They have raised the Maud!
Arctic explorer Roald Amundsen's ship, the Maud, has been raised from where it sunk in 1930, off of Victoria Island, Canada. Plans are being made to return the wreck to Norway.
Article in Live Science here.
Along with the Fram, these ships were the extreme science platforms of their time. They were built of wooden hulls that could withstand being frozen into the Arctic ice cap, and traveling with it. Amundsen sailed the Maud through the Northeast Passage.
From 1918 to 1920, Amundsen and his crew sailed from Oslo, Norway, along the Russian Arctic coast to Nome, Alaska, traversing a Northeast Passage. Amundsen eventually abandoned the plan to go to the North Pole. Maud spent a total of seven years exploring the Arctic before the ship was seized by Amundsen's creditors and was sold to Canada's Hudson's Bay Co., according to Norway's Fram Museum.

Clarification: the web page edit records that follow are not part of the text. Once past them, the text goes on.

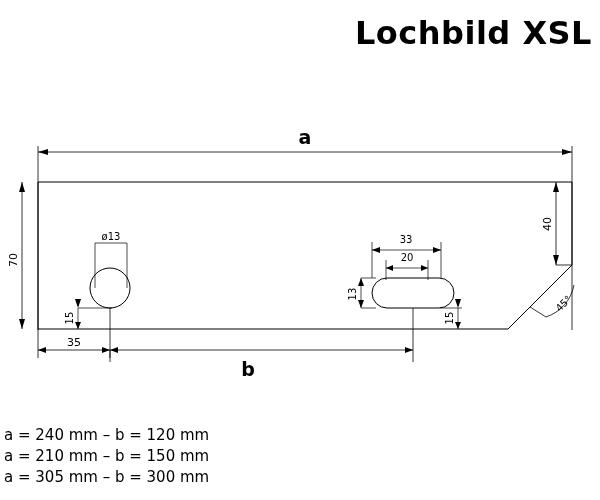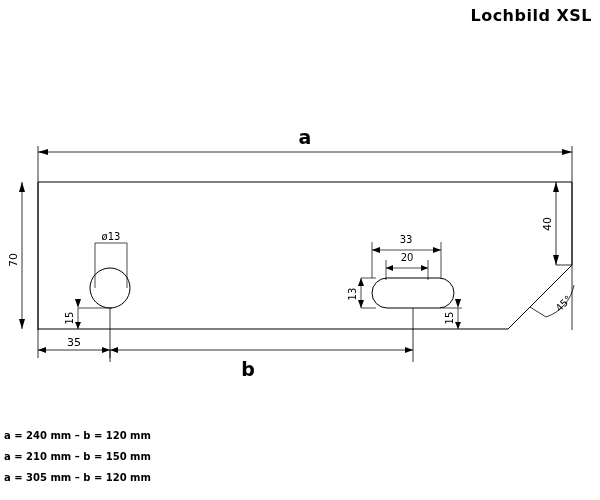"Lochbild XSL" .title { font-size: 16px -> 32px; top: 6px -> 14px }
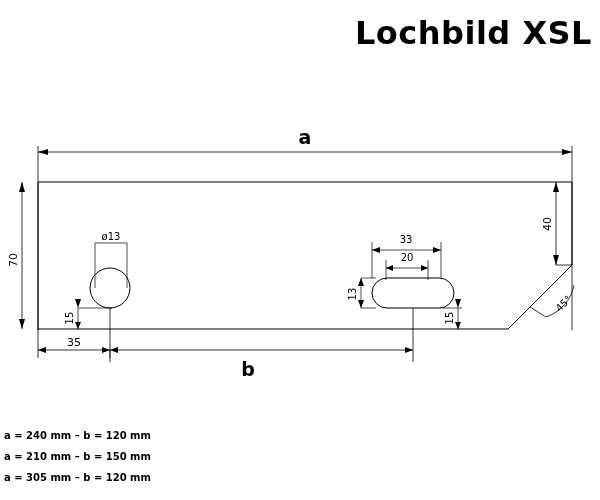"a = 240 mm –" .legend-line { font-size: 10px -> 15px; font-weight: bold -> normal }
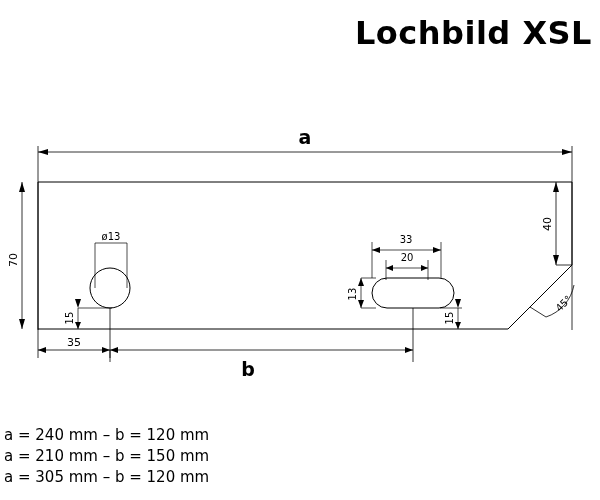"a = 305 mm –" div.legend-line { text: 120 -> 300 }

Nice to see the old girl up and about again. They certainly don't make them like that anymore. Now they make Boaty McBoatfaces.
(Score: 2) by aristarchus on Thursday October 27 2016, @05:21AM
Perhaps you refer to Roland the Thompson Gunner, another famous Norwegian, but only by way of Warren Zevon. All modern advances are either Norwegian (preferable), or Swedish (acceptable) like the Nobel prize named after a great Swede. And surely you have heard of Quisling, and the Heavy Water plants in Tennessee? Tritium? OMG, I have crossed the streams! With Norwegians! Curse a' you, Banzai!
(Score: 2) by PartTimeZombie on Thursday October 27 2016, @08:15PM
I've always been of the opinion that Van Owen was the better man.
(Score: 2) by aristarchus on Thursday October 27 2016, @09:12PM
Never trust Frisians bearing Thompsons.